- What to do: Among the records that follow, find the line with "Cube Reaction Hybrid" and the line with "total: 11916.12 -> 12186.17". Set down those lines and all lines between them exactly, without adding anything.

- Records shown:

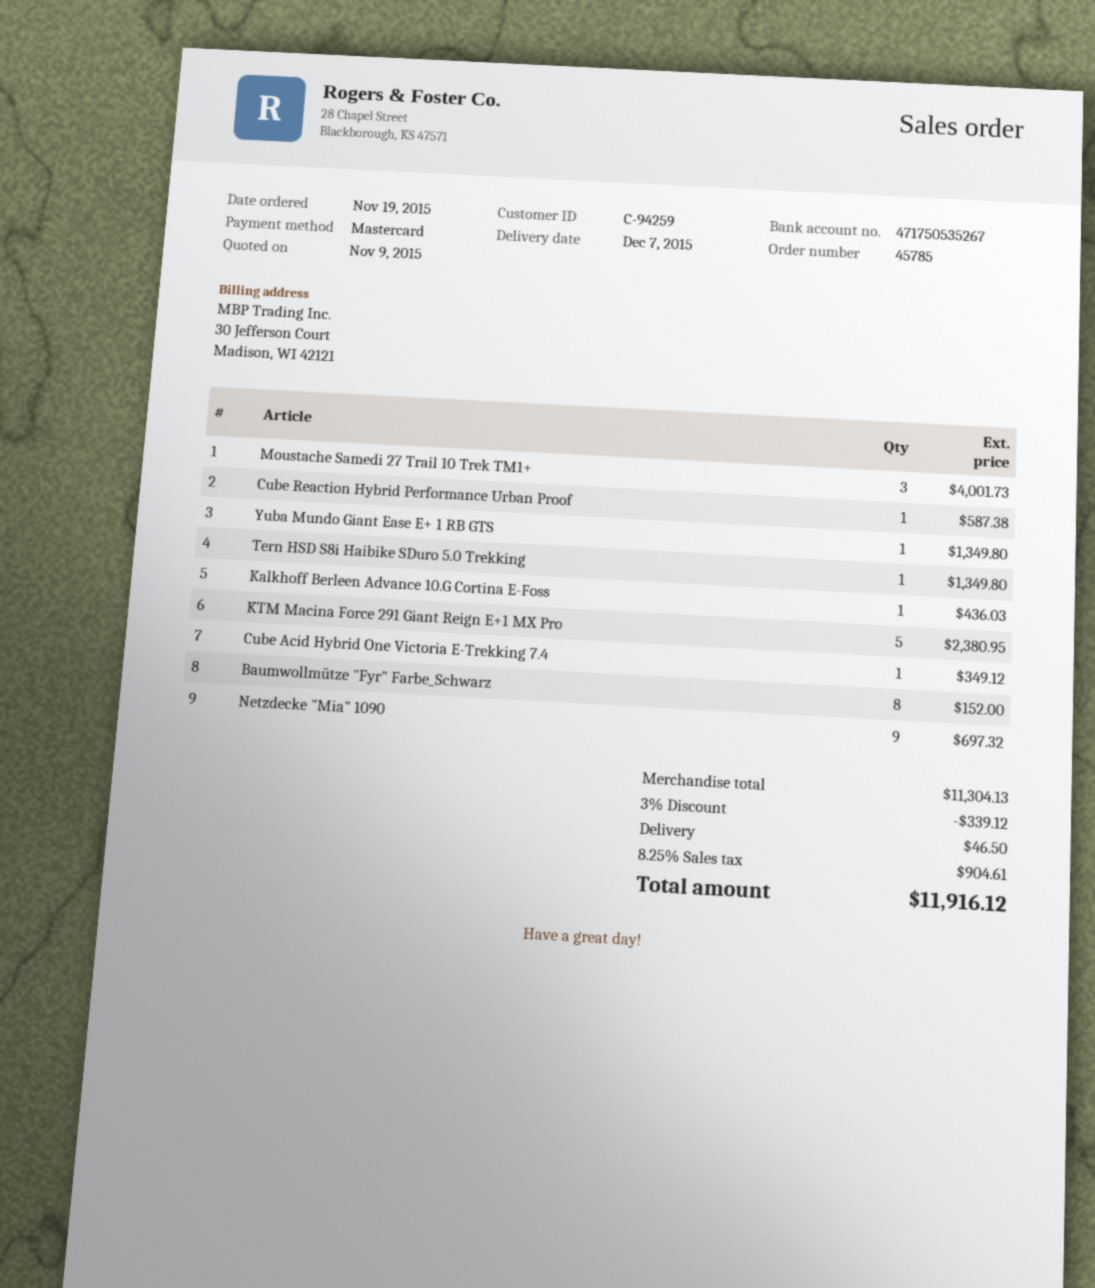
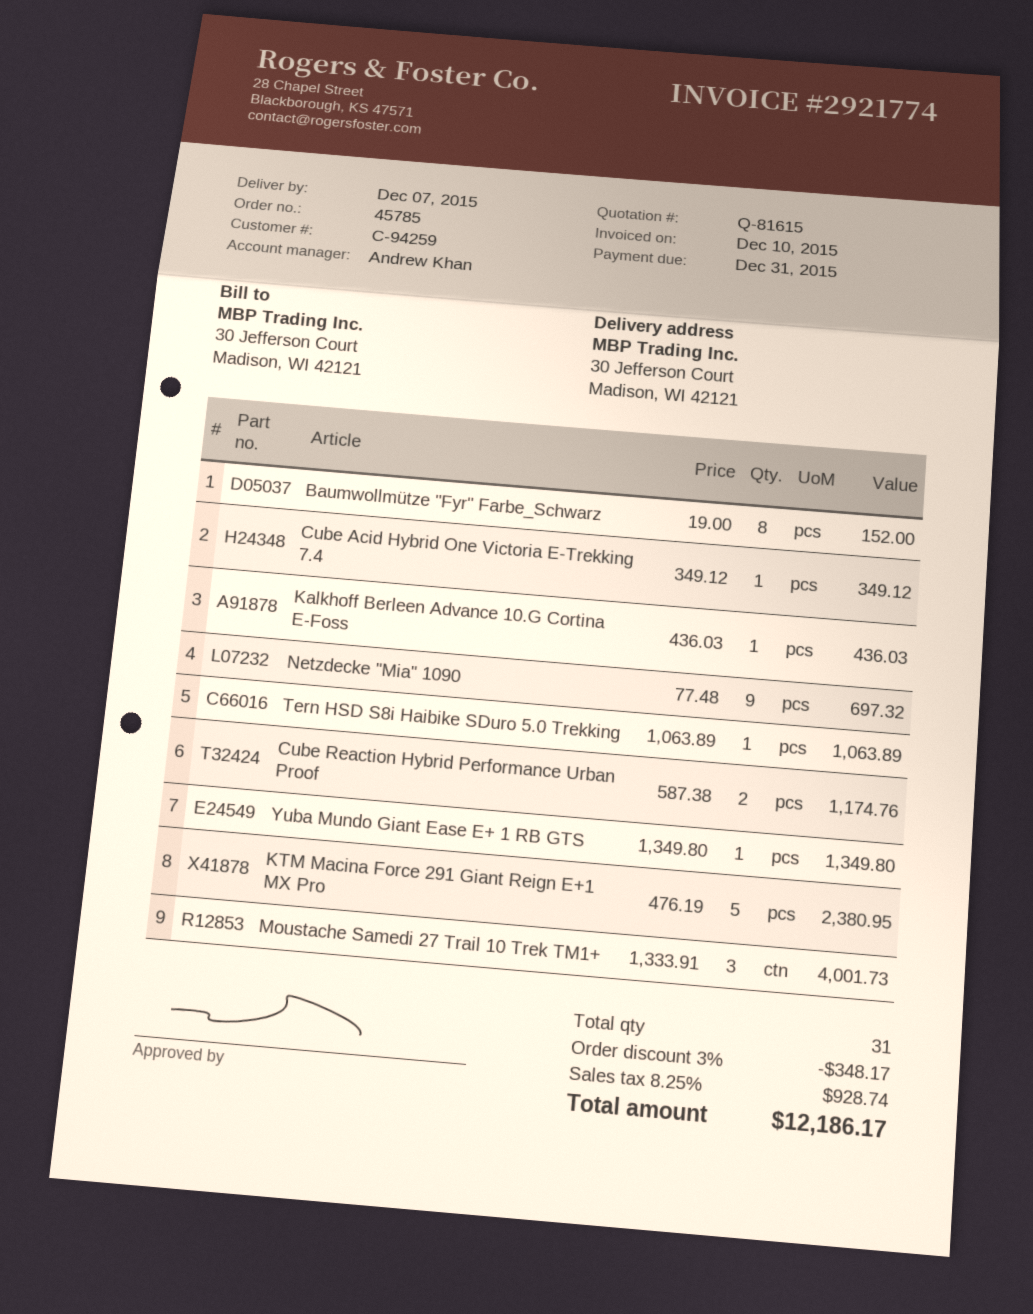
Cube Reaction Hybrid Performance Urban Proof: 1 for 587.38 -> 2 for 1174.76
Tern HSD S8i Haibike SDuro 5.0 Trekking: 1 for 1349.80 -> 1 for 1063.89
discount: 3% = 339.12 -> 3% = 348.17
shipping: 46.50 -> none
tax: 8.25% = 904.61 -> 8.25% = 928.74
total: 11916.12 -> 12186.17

==

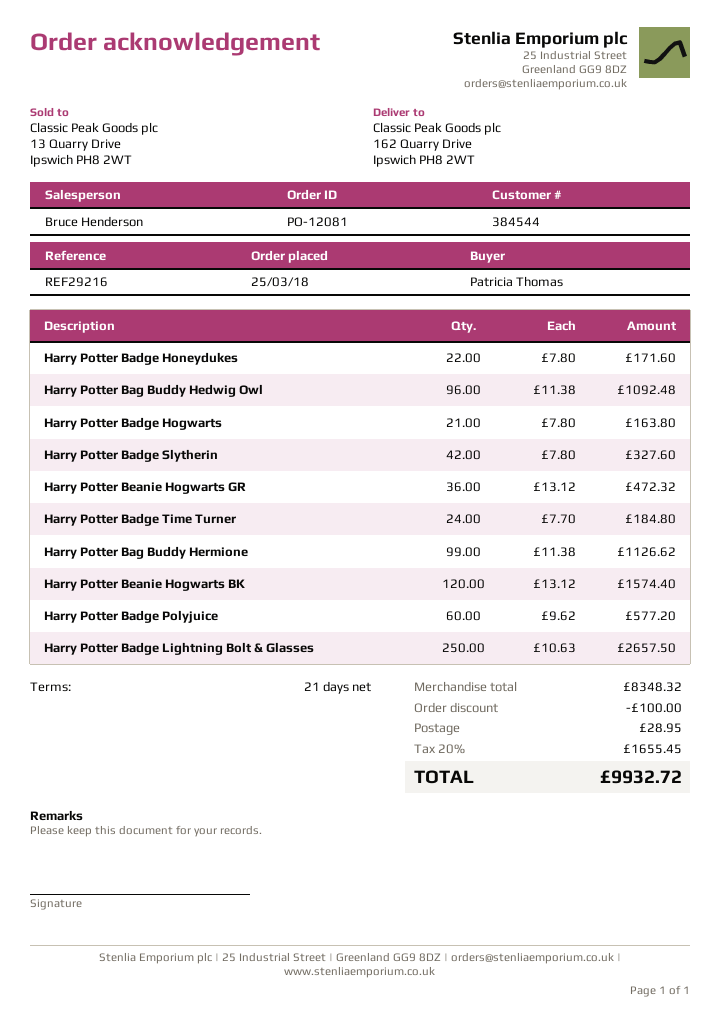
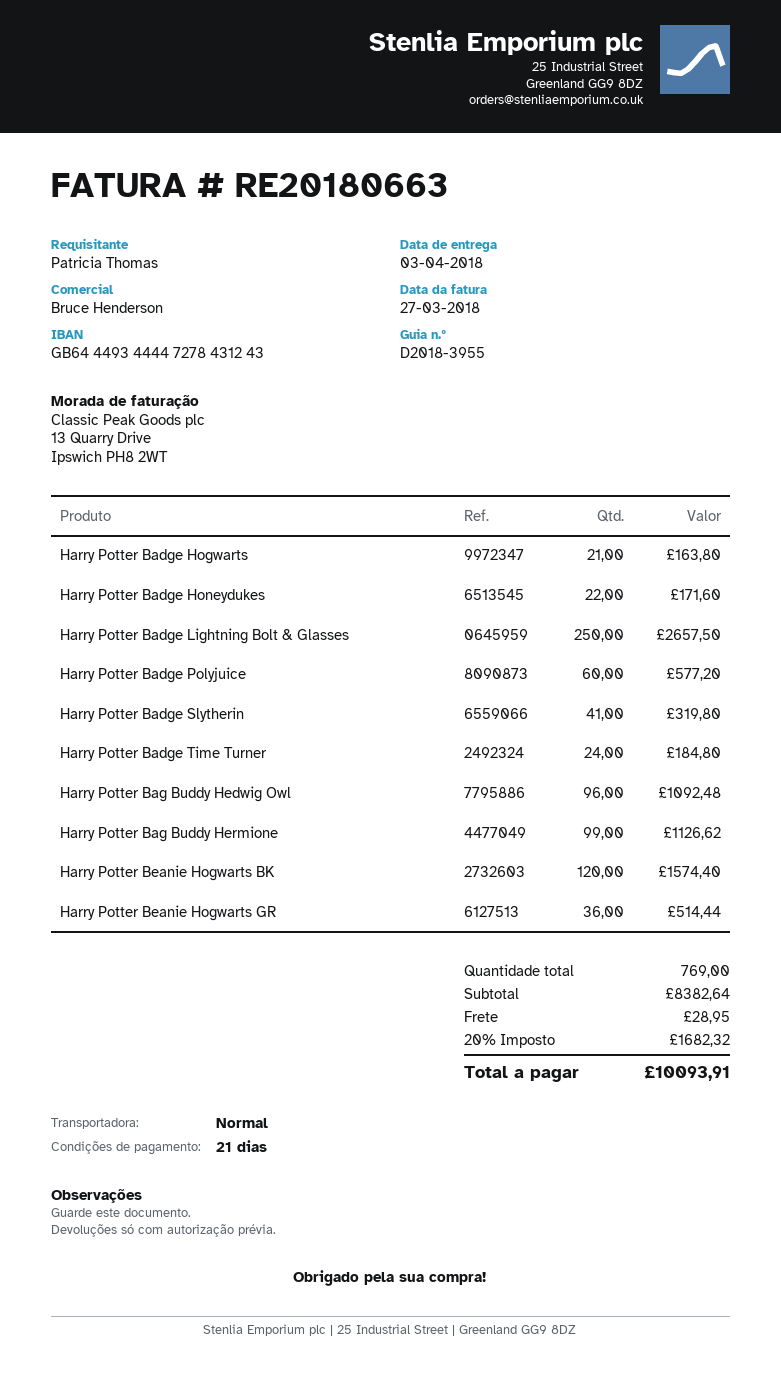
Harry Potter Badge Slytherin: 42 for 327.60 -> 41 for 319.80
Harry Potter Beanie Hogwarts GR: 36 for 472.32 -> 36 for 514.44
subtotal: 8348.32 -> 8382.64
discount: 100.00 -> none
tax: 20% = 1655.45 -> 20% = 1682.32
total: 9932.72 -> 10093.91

...

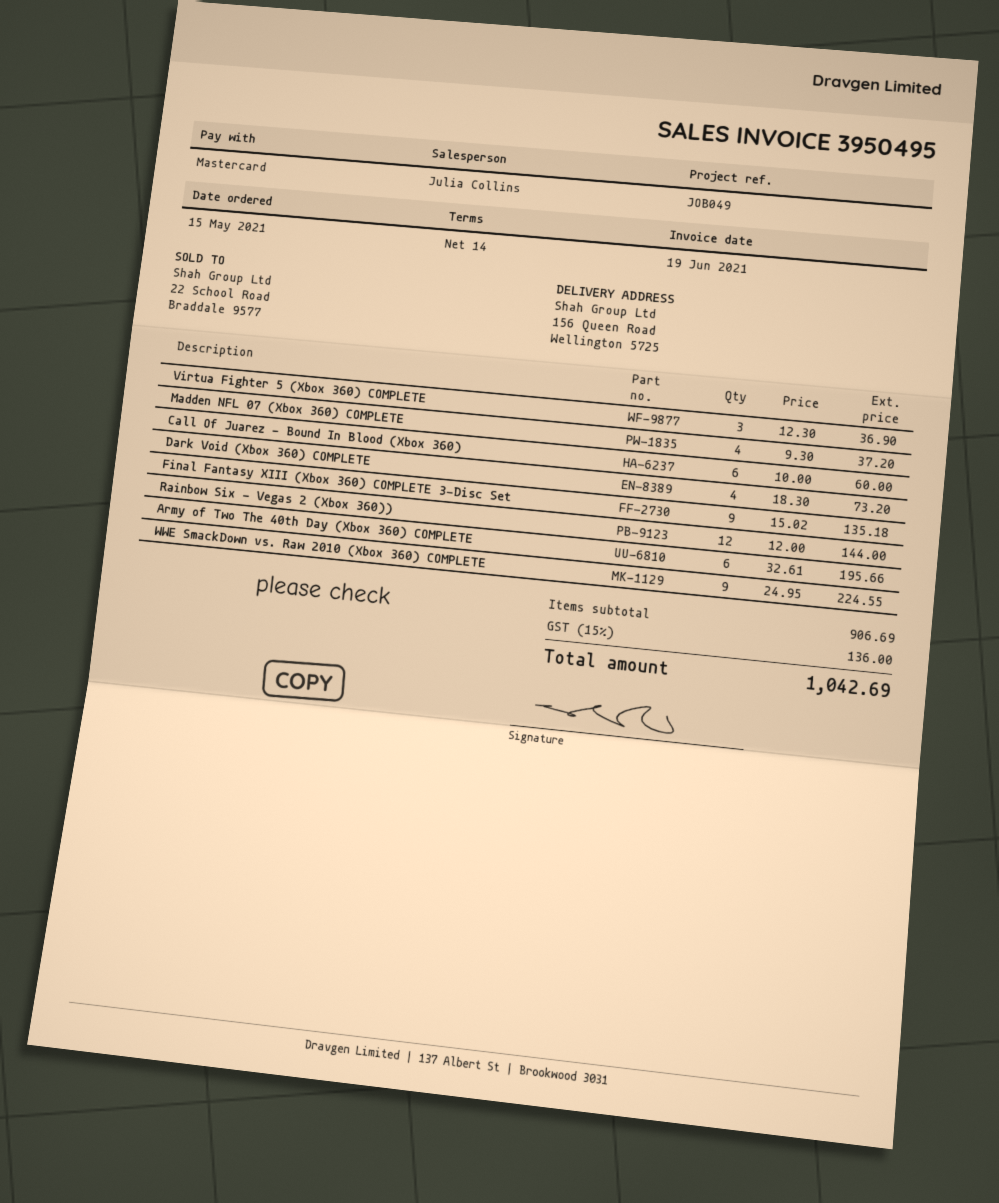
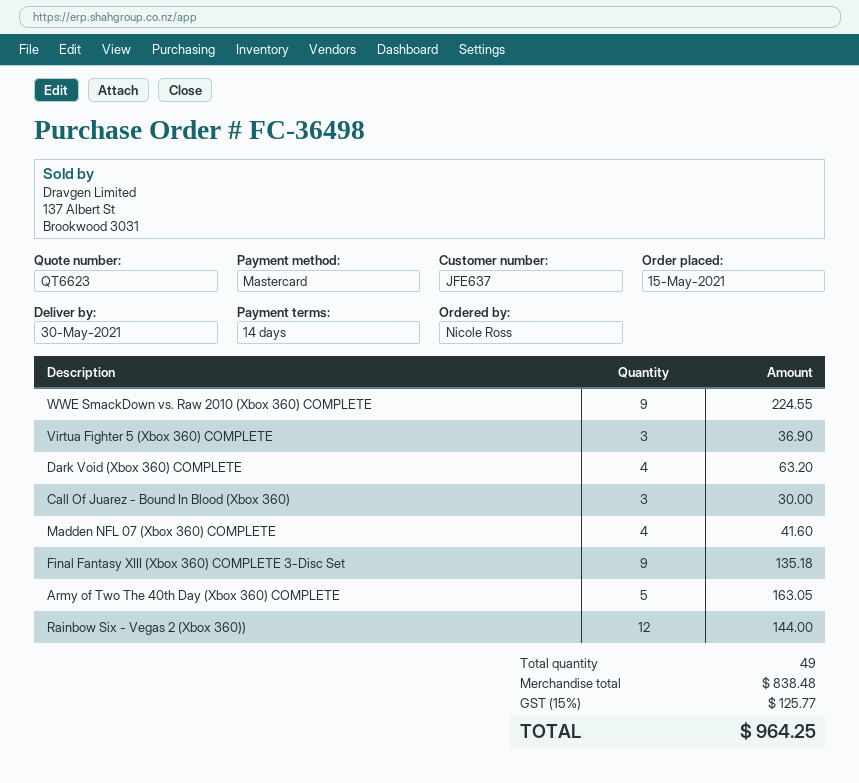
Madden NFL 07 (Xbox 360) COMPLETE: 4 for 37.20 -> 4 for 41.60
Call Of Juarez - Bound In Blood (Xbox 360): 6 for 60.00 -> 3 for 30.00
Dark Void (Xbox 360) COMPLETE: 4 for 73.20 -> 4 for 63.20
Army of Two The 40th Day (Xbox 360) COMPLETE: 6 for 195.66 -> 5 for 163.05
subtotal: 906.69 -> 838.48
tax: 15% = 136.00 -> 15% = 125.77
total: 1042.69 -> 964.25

- Answer space:
Cube Reaction Hybrid Performance Urban Proof: 1 for 587.38 -> 2 for 1174.76
Tern HSD S8i Haibike SDuro 5.0 Trekking: 1 for 1349.80 -> 1 for 1063.89
discount: 3% = 339.12 -> 3% = 348.17
shipping: 46.50 -> none
tax: 8.25% = 904.61 -> 8.25% = 928.74
total: 11916.12 -> 12186.17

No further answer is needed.